Here are some packages we need to get the job done.
```{r message=FALSE}
library(sf) # the base package manipulating shapes
library(rgdal) # geo data abstraction library
library(geojsonio) # geo json input and output
library(spdplyr) # the `dplyr` counterpart for shapes
library(rmapshaper) # the package that allows geo shape transformation
```
I followed [these instructions](https://tengl.net/blog/2020/1/7/drawing-canada-maps-in-r) to get and transform the shape files for 2011 census divisions in Canada. There are many [other options](https://www12.statcan.gc.ca/census-recensement/2011/geo/bound-limit/bound-limit-2016-eng.cfm).

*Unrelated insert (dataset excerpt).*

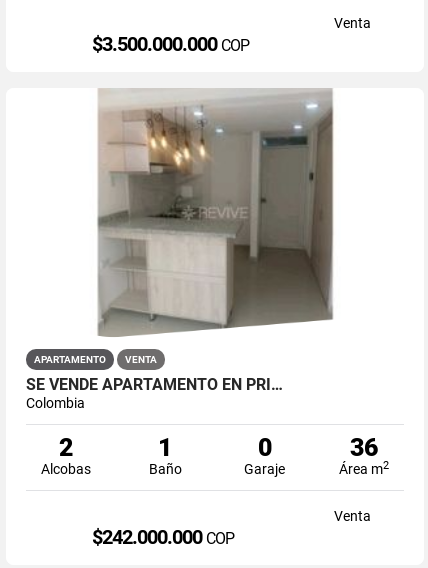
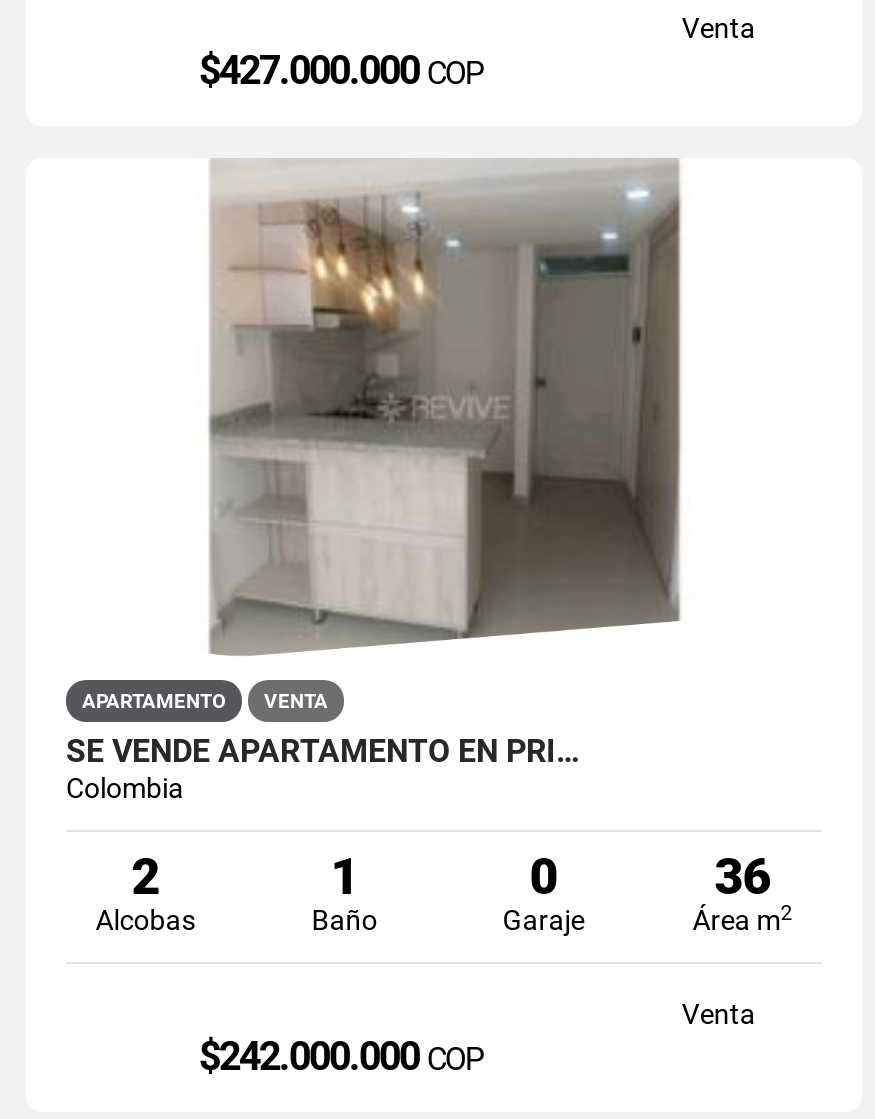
[92,32,249,56] $3.500.000.000COP -> [199,46,483,94] $427.000.000COP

The [2011](https://www12.statcan.gc.ca/census-recensement/2011/geo/bound-limit/bound-limit-2011-eng.cfm) files are marked as archived content, but I had trouble with the 2016 files. Choose ARCGis .shp file format. Pick the cartographic boundary file. You should get a zip file called `gpr_000b11a_e`.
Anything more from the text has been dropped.